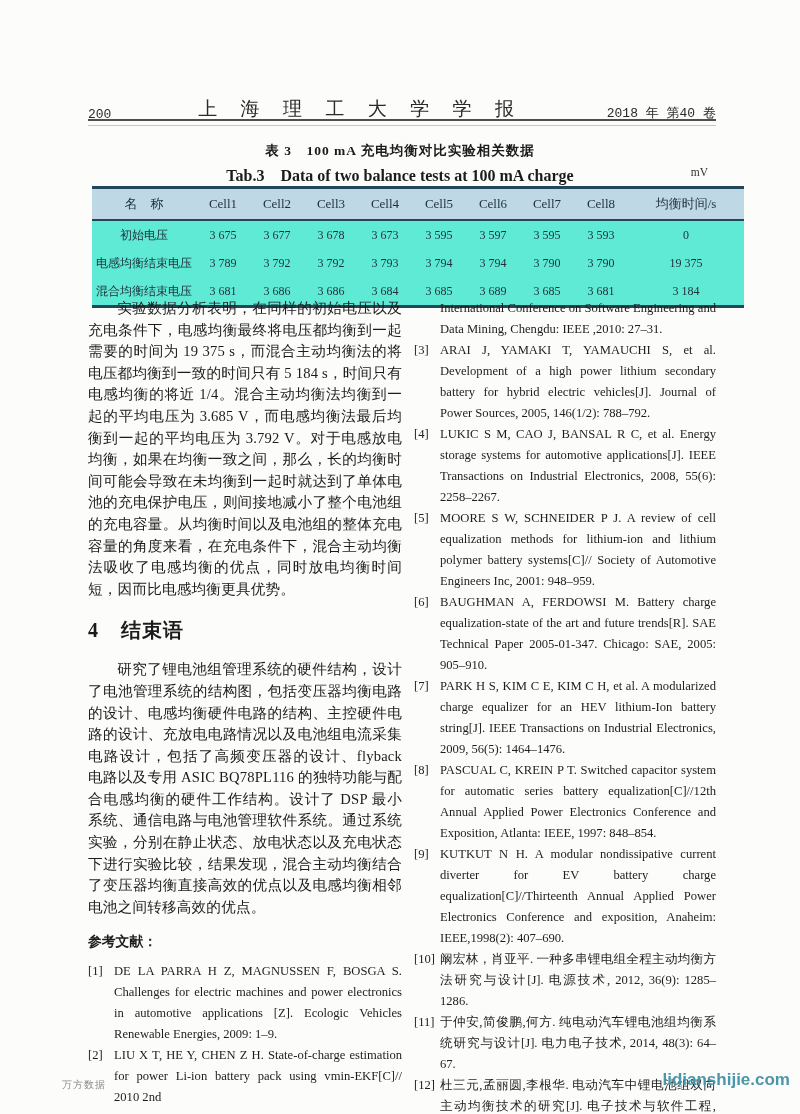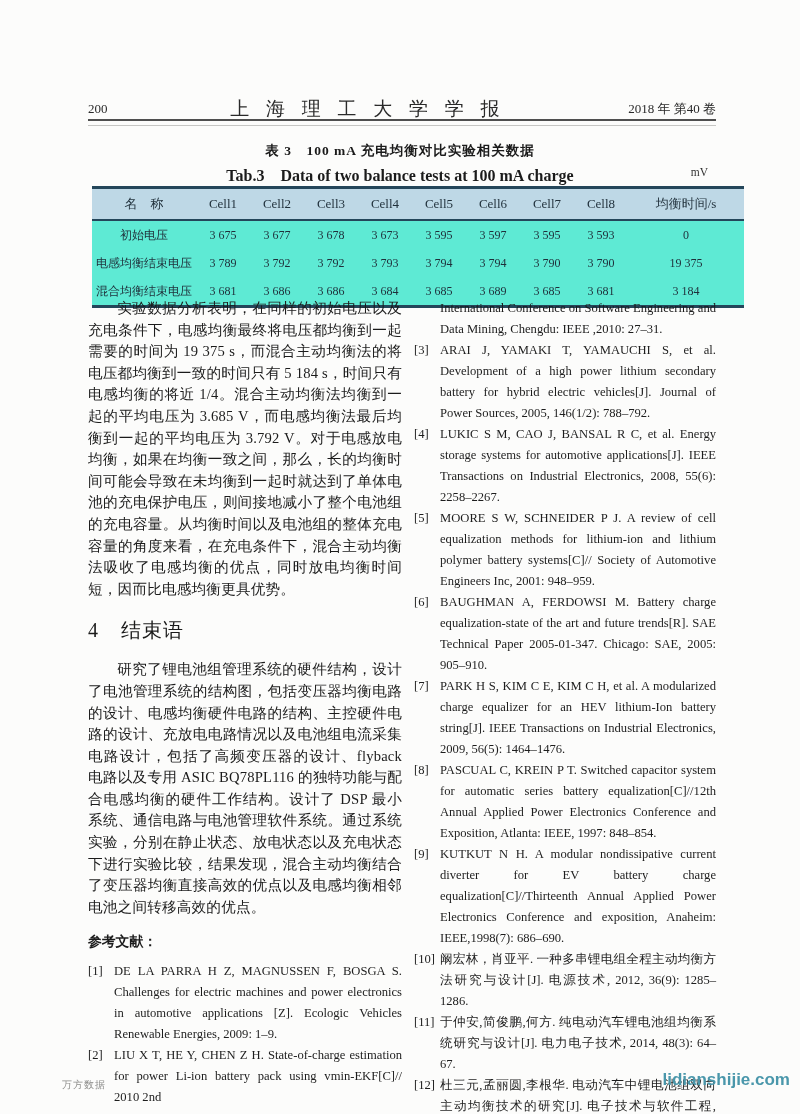--- a/index.html
+++ b/index.html
@@ -4,22 +4,22 @@
 <style>
   html,body{margin:0;padding:0;background:#e9e9e7;}
   .page{
     position:relative;width:800px;height:1114px;margin:0 auto;
     background:#fcfcfb;color:#1b1b1b;overflow:hidden;
     font-family:"Liberation Serif","DejaVu Serif",serif;
   }
   
   .run-head{
     position:absolute;top:96px;left:88px;width:628px;
-    display:flex;justify-content:space-between;align-items:center;
-    font-size:13px;color:#2a2a2a;
+    display:flex;justify-content:space-between;align-items:flex-end;
+    font-size:13px;color:#2a2a2a;font-family:Liberation Mono, monospace;
   }
   .run-head .journal{letter-spacing:6px;font-size:19px;}
   .head-rule{
     position:absolute;top:119px;left:88px;width:628px;height:4px;
     border-top:2px solid #4f4f4f;border-bottom:1px solid #c6c6c4;
   }
   
   .caption-wrap{position:absolute;top:142px;left:92px;width:616px;text-align:center;}
   .cap-zh{font-weight:bold;font-size:13.5px;letter-spacing:1px;}
   .cap-en{font-weight:bold;font-size:16px;margin-top:6px;}
@@ -42,21 +42,21 @@
   .col-time{width:112px;}
   
   .col{position:absolute;top:298px;text-align:justify;}
   .col-left{left:88px;width:314px;}
   .col-right{left:414px;width:302px;}
   .body-para{
     font-size:14.6px;line-height:21.6px;text-indent:2em;margin:0;
     letter-spacing:0.2px;
   }
   .section-heading{
-    font-size:20px;font-weight:normal;margin:17px 0 15px 0;text-indent:0;
+    font-size:20px;font-weight:bold;margin:17px 0 15px 0;text-indent:0;
     letter-spacing:1px;
   }
   .section-heading .sec-num{margin-right:22px;}
   .refs-heading{font-size:13.8px;font-weight:bold;margin:15px 0 10px 0;}
   .ref{
     position:relative;padding-left:26px;font-size:12.6px;line-height:21px;
     text-align:justify;color:#1d1d1d;
   }
   .ref-num{position:absolute;left:0;top:0;}
   .ref-cont{padding-left:26px;font-size:12.6px;line-height:21px;text-align:justify;}
@@ -181,21 +181,21 @@
     <div class="ref">
       <span class="ref-num">[7]</span>
       <span>PARK H S, KIM C E, KIM C H, et al. A modularized charge equalizer for an HEV lithium-Ion battery string[J]. IEEE Transactions on Industrial Electronics, 2009, 56(5): 1464–1476.</span>
     </div>
     <div class="ref">
       <span class="ref-num">[8]</span>
       <span>PASCUAL C, KREIN P T. Switched capacitor system for automatic series battery equalization[C]//12th Annual Applied Power Electronics Conference and Exposition, Atlanta: IEEE, 1997: 848–854.</span>
     </div>
     <div class="ref">
       <span class="ref-num">[9]</span>
-      <span>KUTKUT N H. A modular nondissipative current diverter for EV battery charge equalization[C]//Thirteenth Annual Applied Power Electronics Conference and exposition, Anaheim: IEEE,1998(7): 686–690.</span>
+      <span>KUTKUT N H. A modular nondissipative current diverter for EV battery charge equalization[C]//Thirteenth Annual Applied Power Electronics Conference and exposition, Anaheim: IEEE,1998(2): 407–690.</span>
     </div>
     <div class="ref">
       <span class="ref-num">[10]</span>
       <span>阚宏林，肖亚平. 一种多串锂电组全程主动均衡方法研究与设计[J]. 电源技术, 2012, 36(9): 1285–1286.</span>
     </div>
     <div class="ref">
       <span class="ref-num">[11]</span>
       <span>于仲安,简俊鹏,何方. 纯电动汽车锂电池组均衡系统研究与设计[J]. 电力电子技术, 2014, 48(3): 64–67.</span>
     </div>
     <div class="ref">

■ ■ ■ ■ ■

Work instruction: In your copy of the records above, include every line exactly but no pictures.

Response:
--- a/index.html
+++ b/index.html
@@ -4,22 +4,22 @@
 <style>
   html,body{margin:0;padding:0;background:#e9e9e7;}
   .page{
     position:relative;width:800px;height:1114px;margin:0 auto;
     background:#fcfcfb;color:#1b1b1b;overflow:hidden;
     font-family:"Liberation Serif","DejaVu Serif",serif;
   }
   
   .run-head{
     position:absolute;top:96px;left:88px;width:628px;
-    display:flex;justify-content:space-between;align-items:center;
-    font-size:13px;color:#2a2a2a;
+    display:flex;justify-content:space-between;align-items:flex-end;
+    font-size:13px;color:#2a2a2a;font-family:Liberation Mono, monospace;
   }
   .run-head .journal{letter-spacing:6px;font-size:19px;}
   .head-rule{
     position:absolute;top:119px;left:88px;width:628px;height:4px;
     border-top:2px solid #4f4f4f;border-bottom:1px solid #c6c6c4;
   }
   
   .caption-wrap{position:absolute;top:142px;left:92px;width:616px;text-align:center;}
   .cap-zh{font-weight:bold;font-size:13.5px;letter-spacing:1px;}
   .cap-en{font-weight:bold;font-size:16px;margin-top:6px;}
@@ -42,21 +42,21 @@
   .col-time{width:112px;}
   
   .col{position:absolute;top:298px;text-align:justify;}
   .col-left{left:88px;width:314px;}
   .col-right{left:414px;width:302px;}
   .body-para{
     font-size:14.6px;line-height:21.6px;text-indent:2em;margin:0;
     letter-spacing:0.2px;
   }
   .section-heading{
-    font-size:20px;font-weight:normal;margin:17px 0 15px 0;text-indent:0;
+    font-size:20px;font-weight:bold;margin:17px 0 15px 0;text-indent:0;
     letter-spacing:1px;
   }
   .section-heading .sec-num{margin-right:22px;}
   .refs-heading{font-size:13.8px;font-weight:bold;margin:15px 0 10px 0;}
   .ref{
     position:relative;padding-left:26px;font-size:12.6px;line-height:21px;
     text-align:justify;color:#1d1d1d;
   }
   .ref-num{position:absolute;left:0;top:0;}
   .ref-cont{padding-left:26px;font-size:12.6px;line-height:21px;text-align:justify;}
@@ -181,21 +181,21 @@
     <div class="ref">
       <span class="ref-num">[7]</span>
       <span>PARK H S, KIM C E, KIM C H, et al. A modularized charge equalizer for an HEV lithium-Ion battery string[J]. IEEE Transactions on Industrial Electronics, 2009, 56(5): 1464–1476.</span>
     </div>
     <div class="ref">
       <span class="ref-num">[8]</span>
       <span>PASCUAL C, KREIN P T. Switched capacitor system for automatic series battery equalization[C]//12th Annual Applied Power Electronics Conference and Exposition, Atlanta: IEEE, 1997: 848–854.</span>
     </div>
     <div class="ref">
       <span class="ref-num">[9]</span>
-      <span>KUTKUT N H. A modular nondissipative current diverter for EV battery charge equalization[C]//Thirteenth Annual Applied Power Electronics Conference and exposition, Anaheim: IEEE,1998(7): 686–690.</span>
+      <span>KUTKUT N H. A modular nondissipative current diverter for EV battery charge equalization[C]//Thirteenth Annual Applied Power Electronics Conference and exposition, Anaheim: IEEE,1998(2): 407–690.</span>
     </div>
     <div class="ref">
       <span class="ref-num">[10]</span>
       <span>阚宏林，肖亚平. 一种多串锂电组全程主动均衡方法研究与设计[J]. 电源技术, 2012, 36(9): 1285–1286.</span>
     </div>
     <div class="ref">
       <span class="ref-num">[11]</span>
       <span>于仲安,简俊鹏,何方. 纯电动汽车锂电池组均衡系统研究与设计[J]. 电力电子技术, 2014, 48(3): 64–67.</span>
     </div>
     <div class="ref">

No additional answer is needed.